From  my own experience, it’s clear to me that the introduction of new technologies requires support, not only how to use these technologies, but also the thinking behind pedagogy – how to use these technologies  to enhance learning, not to tick off boxes for technology use. Obviously technology without the support is going to mean a backwards movement.

If the internet –  and Nicholas Carr also mentioned ebooks with the distractions of hyperlinks and commenting, online research, and multimedia –  if all these things are responsible for the loss of deep concentration, then why don’t we blame television for distracting us from serious novel reading, and why not blame popular music (and the radio) for taking away generations from an appreciation of more serious music and the ability to listen to a long ‘classical’ music performance? Even years ago how could we compete with Sesame Street when teaching young children in the traditional way?

If Nicholas laments the quietness which, he claims, is conducive to deeper thought and concentration, solitude even, then we should really retire to a convent and possibly an Amish community, so that there is no electricity to enable all these distractions.

I know that’s a little extreme but really – aren’t we being a little purist? Who are the people who focus deeply on reading? Are we talking about a scholarly article or book, because then we are talking about academics, not those of us who prefer to sit in front of the television for light entertainment after a long day.

As one of the guys in our computer centre said to me recently – by encouraging teachers to use the internet, aren’t you leading them along the path to addiction, and what will happen to stillness?

I think ‘stillness’ disappeared long ago even with the advent of radio and television. Yes, modern technologies are more mobile, more interactive, more engaging, but aren’t we in control of our online behavior? And if not, we should be. Pick out the wheat from the chaff, or teach yourself to do it. And if you want stillness, perhaps you should consider monasticism.

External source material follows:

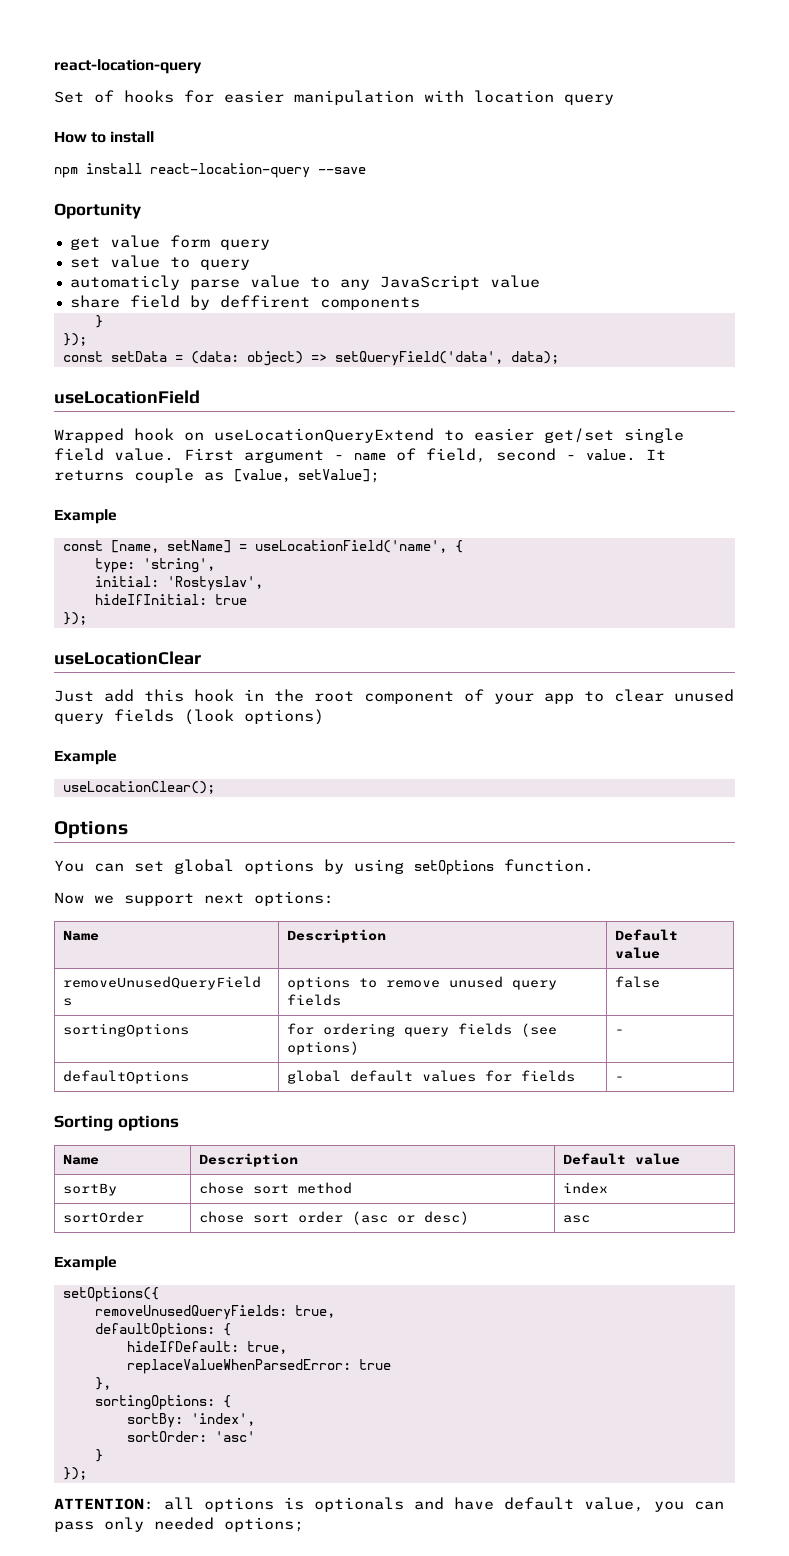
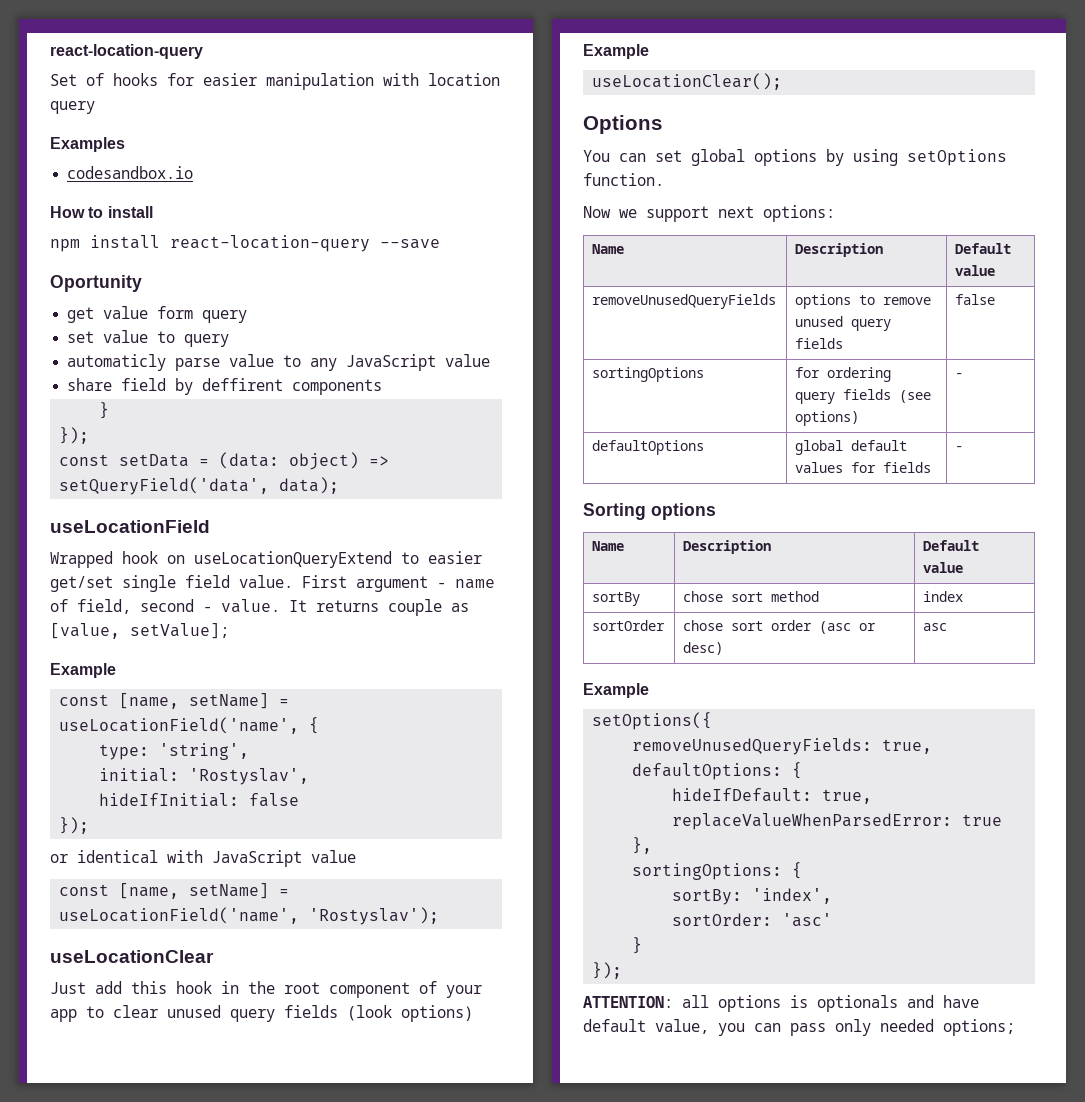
(614, 99) none -> [50,137,125,152] [67,166,194,179] // Examples // codesandbox.io
[214,594,247,605] [62,612,87,625] true // }); -> [249,793,300,807] [59,817,90,834] [50,850,356,867] [59,883,290,899] [59,907,440,925] false // }); // or identical with JavaScript value // const [name, setName] = useLocationField('name', 'Rostyslav');

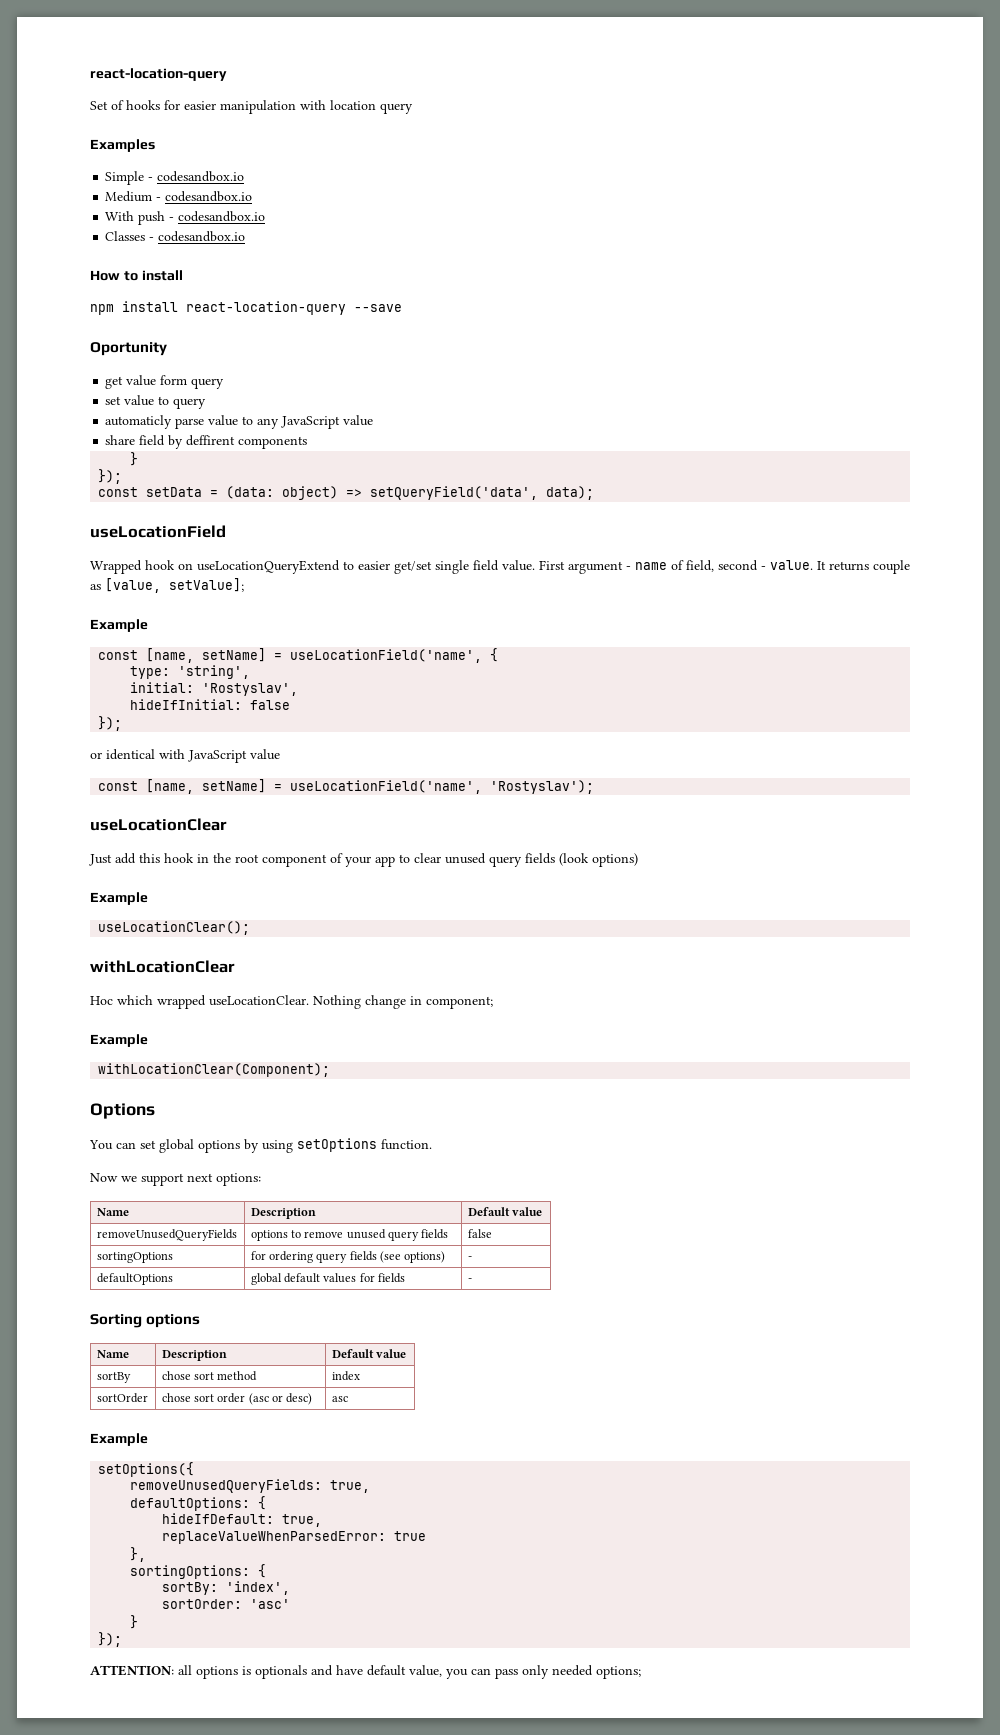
(125, 144) none -> [105,171,245,185] [105,191,253,202] [105,211,266,225] [105,231,155,241] Simple - codesandbox.io // Medium - codesandbox.io // With push - codesandbox.io // Classes -
(783, 81) none -> [90,960,235,973] [90,995,493,1009] [90,1034,148,1047] [98,1063,331,1077] // withLocationClear // Hoc which wrapped useLocationClear. Nothing change in component; // Example // withLocationClear(Component);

So Nicholas, before you say that what we need is money going into good teachers instead of into technology in education, please do your homework. Why should the two be mutually exclusive? We have always needed good teachers but we also need teachers who prepare kids for their world. And like it or not, that world is connected. More than ever we need to understand what engages young people and how they learn and socialize, so that we realize the power of social learning. Not because we think Facebook is the answer but because we think Skyping a class from the other side of the world and engaging in authentic conversation is more engaging and informative than reading from a textbook. Because we think that choice and hands-on creativity is more productive than passive learning. Because we find experts all over the world, and not just in the teacher who happens to be standing in front of the class.

I was amused that Carr quoted a 6th century bishop, Isaac of Syria, when he said that our furtive internet behavior was responsible for the permanent loss of the capacity for dream-like concentration:

“With prolonging of this silence,” wrote Isaac, “the turmoil of memories is stilled in my heart, ceaseless waves of joy are sent me by inner thoughts, beyond expectation suddenly arising to delight my heart.”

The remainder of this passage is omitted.